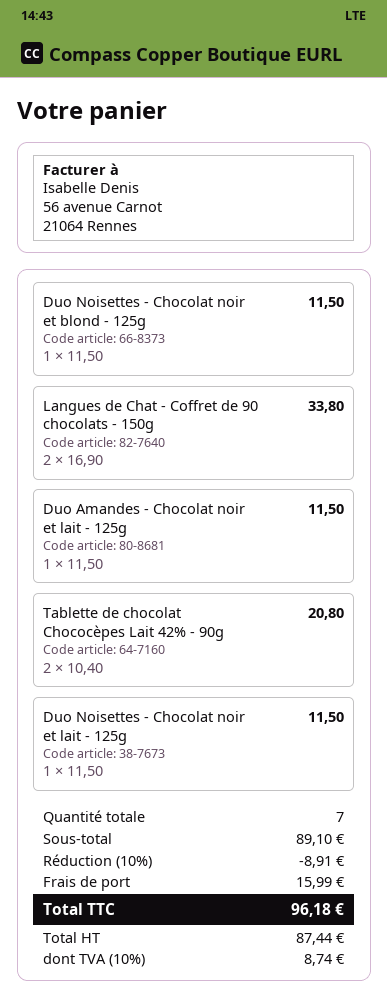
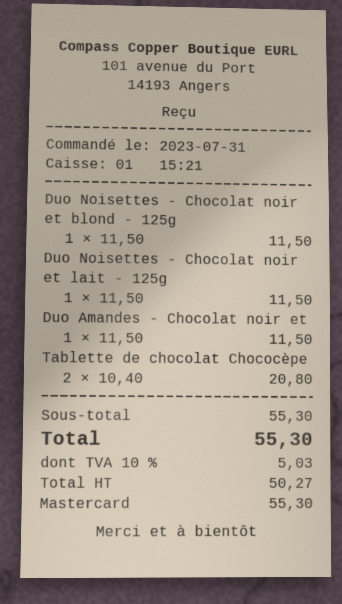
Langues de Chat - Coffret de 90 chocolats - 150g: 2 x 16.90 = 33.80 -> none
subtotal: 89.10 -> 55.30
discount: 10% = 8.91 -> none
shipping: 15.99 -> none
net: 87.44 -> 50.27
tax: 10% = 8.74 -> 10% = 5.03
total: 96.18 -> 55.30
-------------------------
**Problem requirements**: Output every entry word for word, but omit the pictures.

**Response below**:
Langues de Chat - Coffret de 90 chocolats - 150g: 2 x 16.90 = 33.80 -> none
subtotal: 89.10 -> 55.30
discount: 10% = 8.91 -> none
shipping: 15.99 -> none
net: 87.44 -> 50.27
tax: 10% = 8.74 -> 10% = 5.03
total: 96.18 -> 55.30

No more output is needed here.